■ **WORK INSTRUCTIONS**
Under this line are records; the part from the line containing "-25,7 +25,7 @@" through the line containing "ledPins индексом" should be repeated exactly. Please exclude pictures.

■ **SOURCE DATA**
^^^^

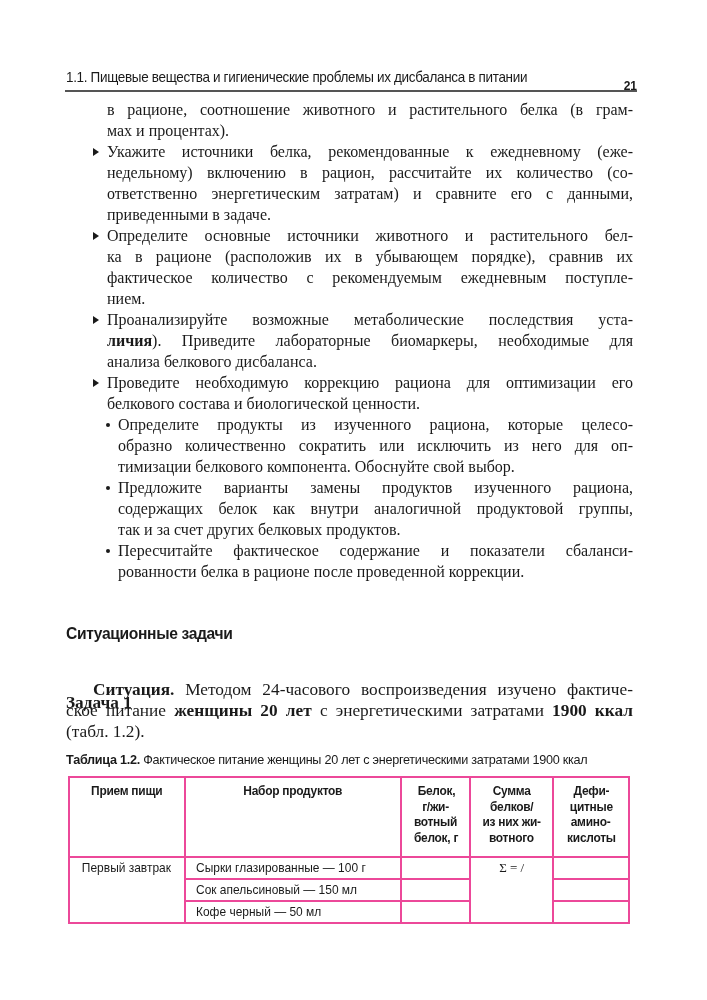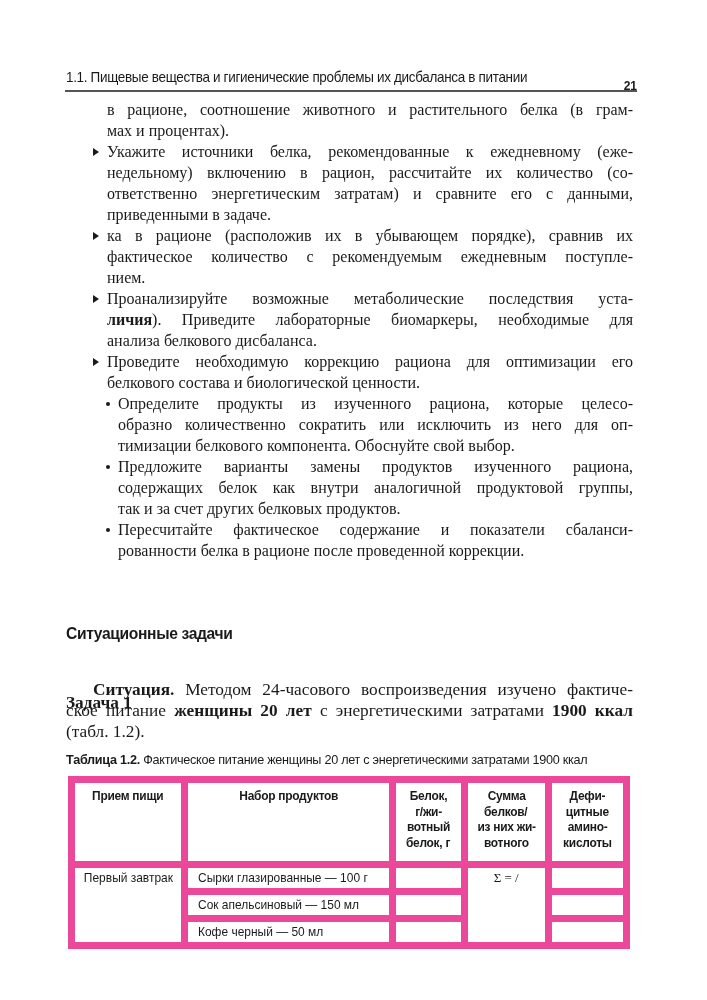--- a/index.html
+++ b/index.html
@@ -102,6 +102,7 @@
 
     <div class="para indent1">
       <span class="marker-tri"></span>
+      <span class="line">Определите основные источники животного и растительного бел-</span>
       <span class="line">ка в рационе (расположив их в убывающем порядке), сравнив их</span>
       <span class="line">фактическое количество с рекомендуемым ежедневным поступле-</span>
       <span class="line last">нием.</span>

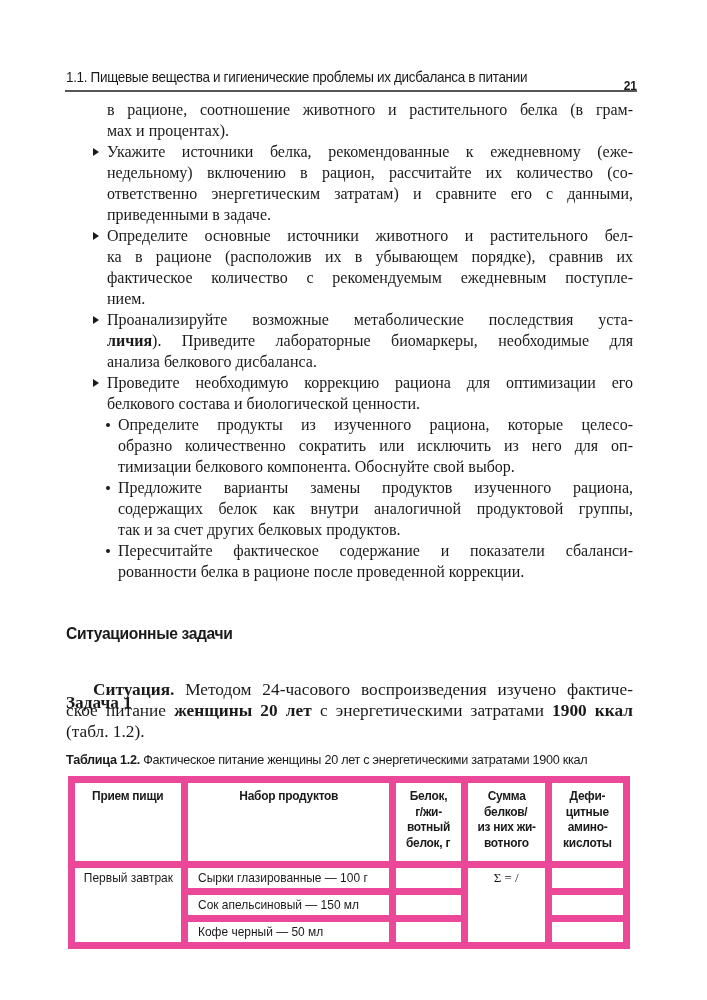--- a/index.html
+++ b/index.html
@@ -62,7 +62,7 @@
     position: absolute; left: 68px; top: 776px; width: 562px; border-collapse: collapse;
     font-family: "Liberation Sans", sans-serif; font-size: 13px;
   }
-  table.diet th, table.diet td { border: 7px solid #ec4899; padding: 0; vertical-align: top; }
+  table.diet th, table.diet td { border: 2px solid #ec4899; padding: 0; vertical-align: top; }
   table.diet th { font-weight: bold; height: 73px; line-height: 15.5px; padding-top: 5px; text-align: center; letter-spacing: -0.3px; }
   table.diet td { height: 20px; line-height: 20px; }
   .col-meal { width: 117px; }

^^^^

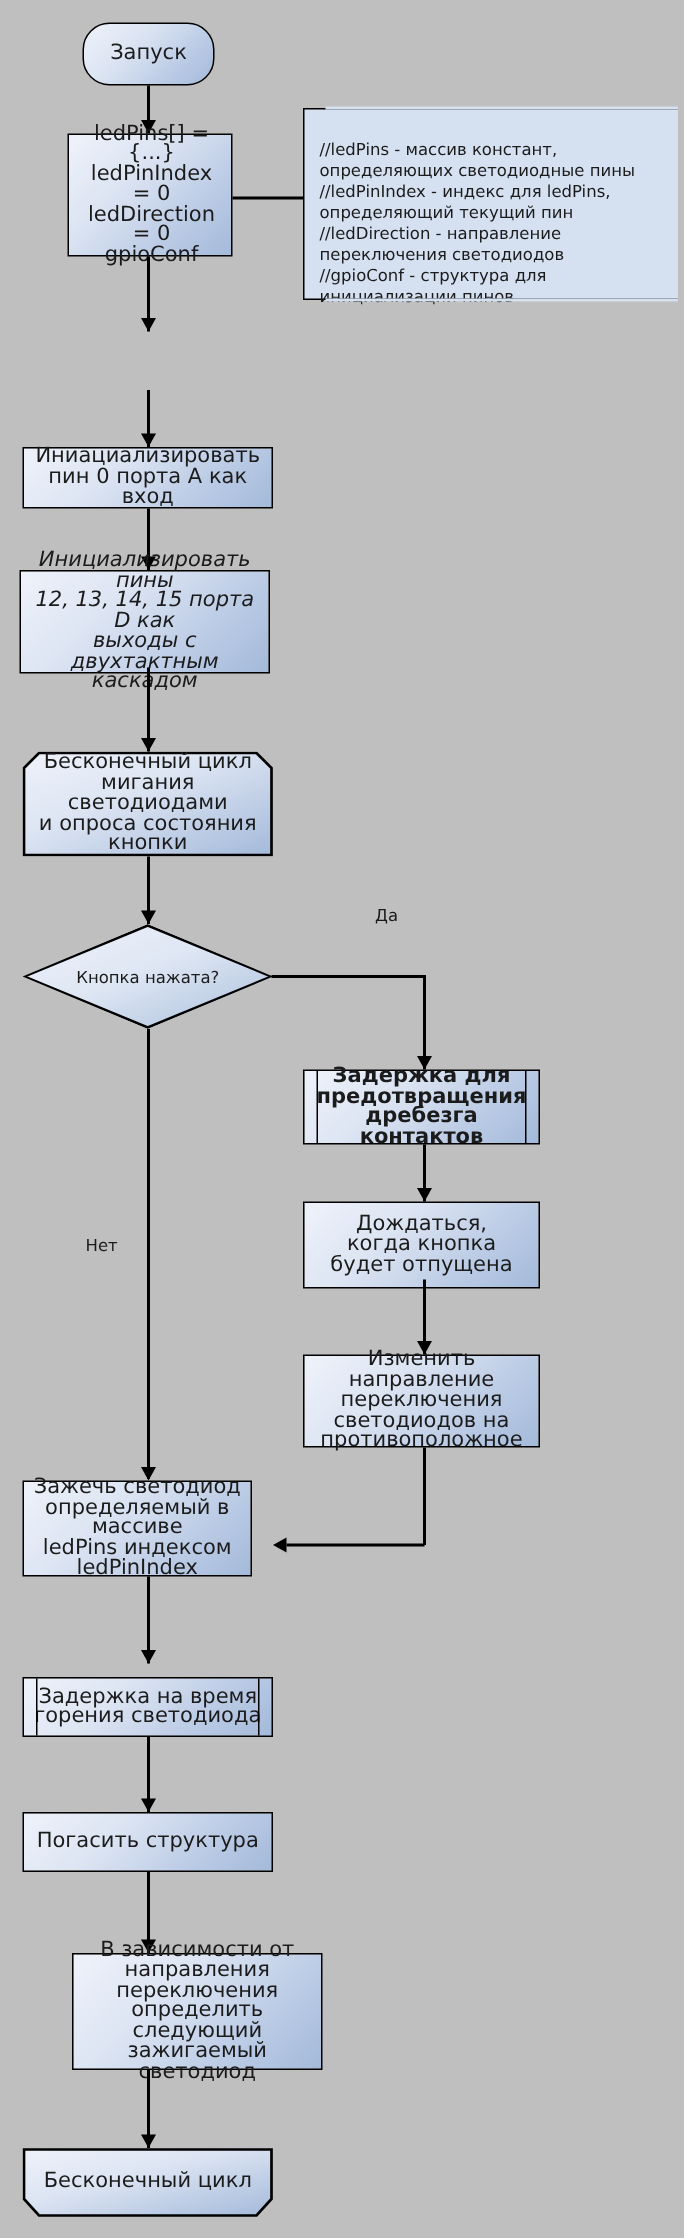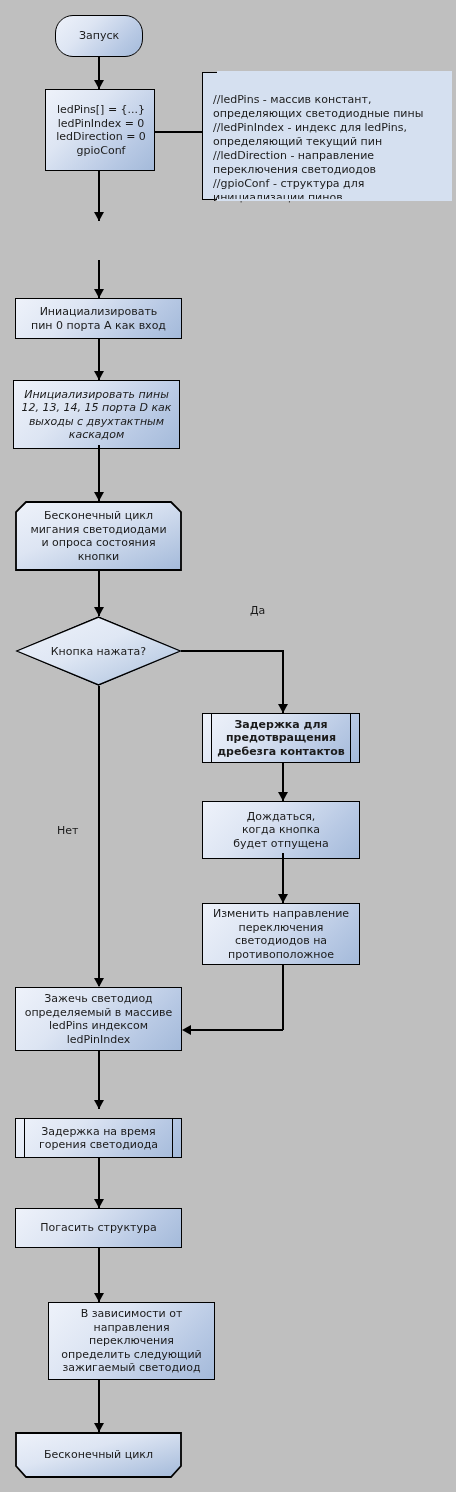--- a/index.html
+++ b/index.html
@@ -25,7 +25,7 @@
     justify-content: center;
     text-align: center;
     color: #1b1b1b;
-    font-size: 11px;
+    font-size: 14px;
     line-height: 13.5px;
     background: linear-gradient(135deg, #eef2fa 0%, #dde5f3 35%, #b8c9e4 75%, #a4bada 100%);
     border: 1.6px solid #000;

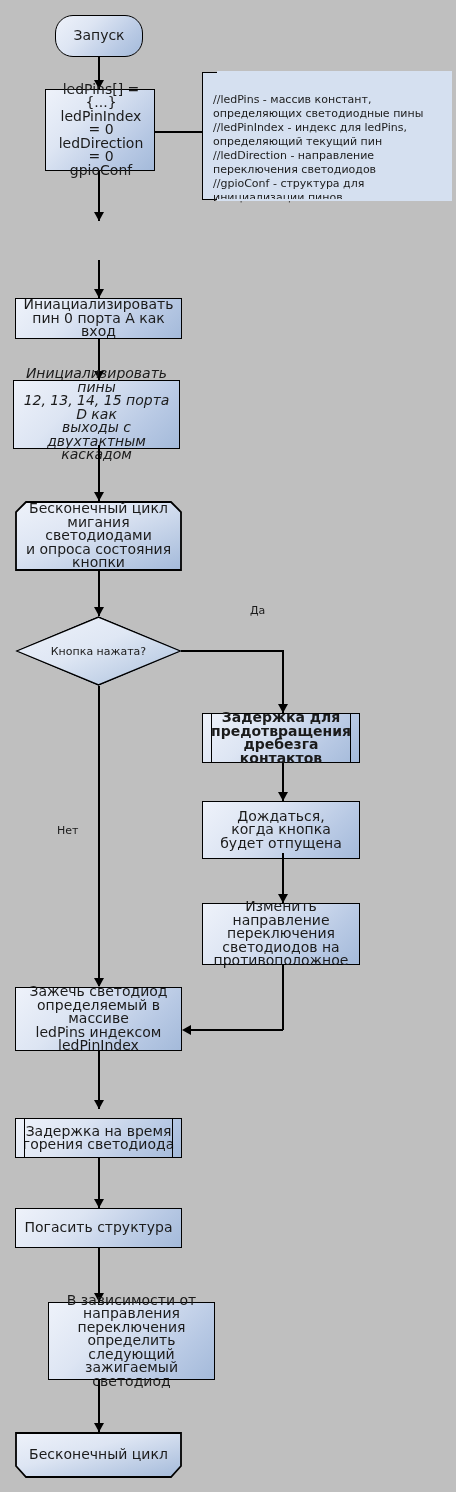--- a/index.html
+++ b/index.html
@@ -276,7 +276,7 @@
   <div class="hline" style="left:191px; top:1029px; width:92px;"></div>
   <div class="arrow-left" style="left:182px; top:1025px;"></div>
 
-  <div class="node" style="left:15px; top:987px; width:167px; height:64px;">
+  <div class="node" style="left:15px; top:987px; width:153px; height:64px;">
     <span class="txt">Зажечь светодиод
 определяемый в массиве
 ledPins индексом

^^^^

■ **RESPONSE BOX**
@@ -25,7 +25,7 @@
     justify-content: center;
     text-align: center;
     color: #1b1b1b;
-    font-size: 11px;
+    font-size: 14px;
     line-height: 13.5px;
     background: linear-gradient(135deg, #eef2fa 0%, #dde5f3 35%, #b8c9e4 75%, #a4bada 100%);
     border: 1.6px solid #000;

--- a/index.html
+++ b/index.html
@@ -276,7 +276,7 @@
   <div class="hline" style="left:191px; top:1029px; width:92px;"></div>
   <div class="arrow-left" style="left:182px; top:1025px;"></div>
 
-  <div class="node" style="left:15px; top:987px; width:167px; height:64px;">
+  <div class="node" style="left:15px; top:987px; width:153px; height:64px;">
     <span class="txt">Зажечь светодиод
 определяемый в массиве
 ledPins индексом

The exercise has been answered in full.